С каждым днем все сильнее припекало мартовское солнце. Ночью дороги подмерзали, а в полдень санные полозья хлюпали по воде. У кромок льда по всему берегу в гавани зачернела каймой подтаявшая вода. Из Петербурга то и дело подвозили провиант. Царь повелел привезти эскадрой провиант на 2000 человек, для кораблей, которых ожидали в Копенгагене из Лондона и Архангельска.

Часть провизии пришлось распределять на суда эскадры, все ластовые суда были загружены до отказа. Приближалась Пасха.

В последнюю неделю марта Апраксин распорядился Сиверсу прорубить во льду проходы для кораблей эскадры:

– Покуда лед в гавани не проламывается, потому каждый экипаж пускай для своего судна пешнями прдкалывает канаву на выход. Как только лед у входа в залив сойдет, потянемся на якорях завозом на чистую воду. Государь указ прислал, поспешать надобно.
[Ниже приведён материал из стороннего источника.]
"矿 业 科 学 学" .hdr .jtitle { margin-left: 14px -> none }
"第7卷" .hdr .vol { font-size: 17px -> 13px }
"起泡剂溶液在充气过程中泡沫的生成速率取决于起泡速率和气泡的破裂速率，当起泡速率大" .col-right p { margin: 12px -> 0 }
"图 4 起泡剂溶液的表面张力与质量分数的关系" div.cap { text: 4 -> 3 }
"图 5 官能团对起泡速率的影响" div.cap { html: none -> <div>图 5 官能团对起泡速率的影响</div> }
С утра на льду появились сотни матросов, бухта огласилась звонким перестуком пешней, вокруг кораблей появились первые разводья с битым льдом.

Первый день Пасхи совпал с началом второго месяца весны. В гавани, освещенной ярким солнцем, водворилось спокойствие. В экипажах служили молебны. Матросы, переодетые в парадные мундиры, чинно слушали заутреню, втягивали ноздрями пряные запахи наваристых мясных щей. Наконец-то кончился Великий Пост, а с ним и надоевшие постные щи и каша. Наступил мясоед, можно было разговеться.
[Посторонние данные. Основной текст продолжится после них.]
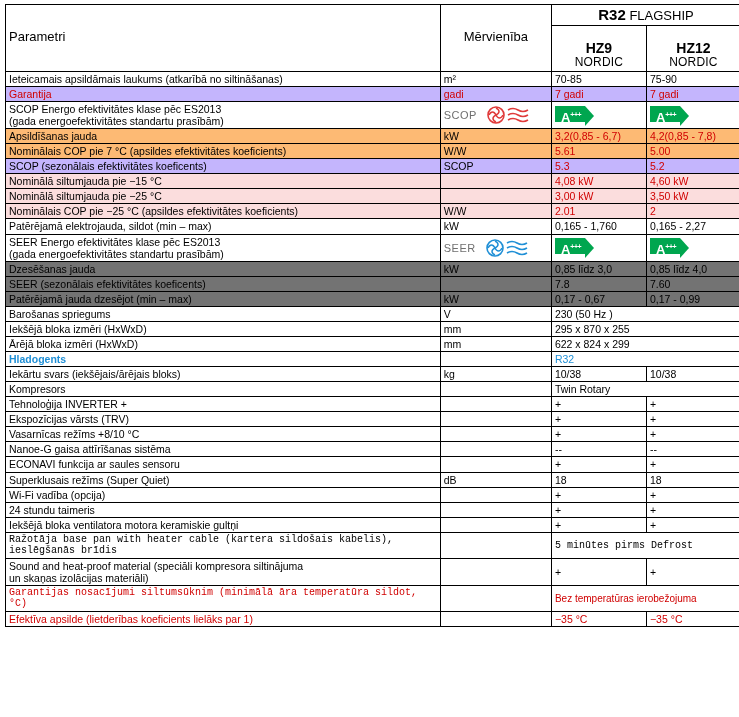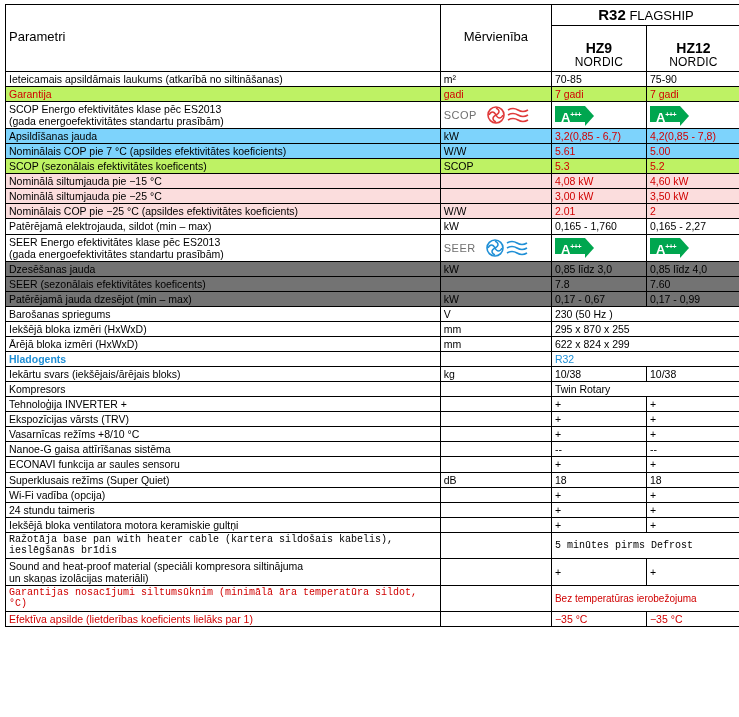"Garantija" .fill-green { background: #bef264 -> #c4b5fd }
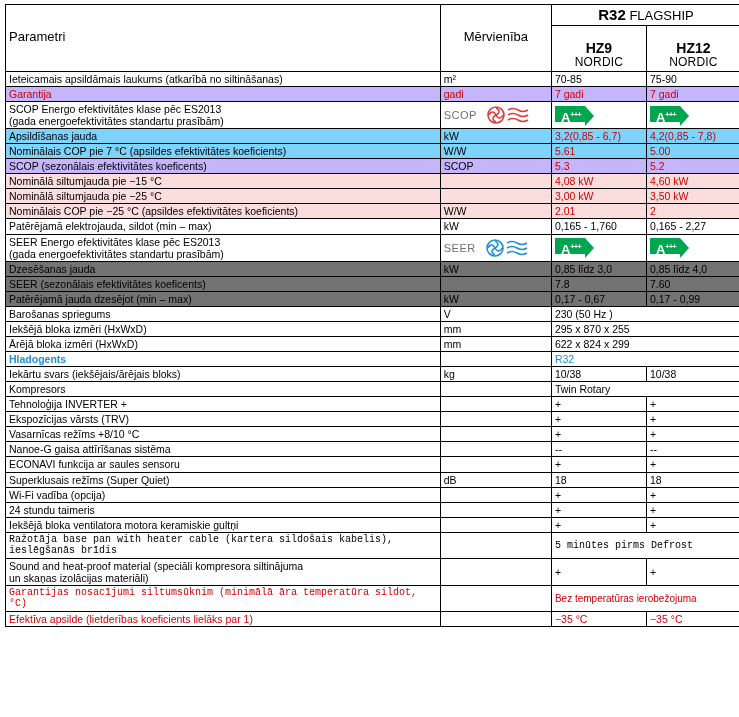"Apsildīšanas jauda" .fill-green2 { background: #7dd3fc -> #fdba74 }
Заветная предобеденная чарка подняла настроение, все кругом христосовались, не разбирая чинов и званий.

Проснувшись, матросы продолжали разговляться. Кое-кого отпустили прогуляться по городу, побаловаться с девками. К вечеру над укрытой льдом гаванью и окружающими ее берегами воцарилось какое-то загадочное затишье. В лучах заходящего солнца с запада вдруг наплыла какая-то мрачная, до небес, туча. С каждой минутой она вырастала в гигантскую горную вершину и с заходом солнца закрыла половину небосвода. У основания этой тучи внезапно появились светлые проблески. В то же время и северная сторона небосвода покрылась такой же угрюмой тьмой, и обе тучи двинулись навстречу друг другу.

Внезапно между быстро сближающимися облаками появилось загадочное свечение неба, и вдруг все вокруг озарилось вспышками молний, которые следовали одна за другой… Все вдали заволокло дымом… Все жители города покинули свои дома и выбежали на улицы. В смятении они и высыпавшие из казарм офицеры и матросы в каком-то странном оцепенении и даже страхе следили за происходящими в небесах таинствами…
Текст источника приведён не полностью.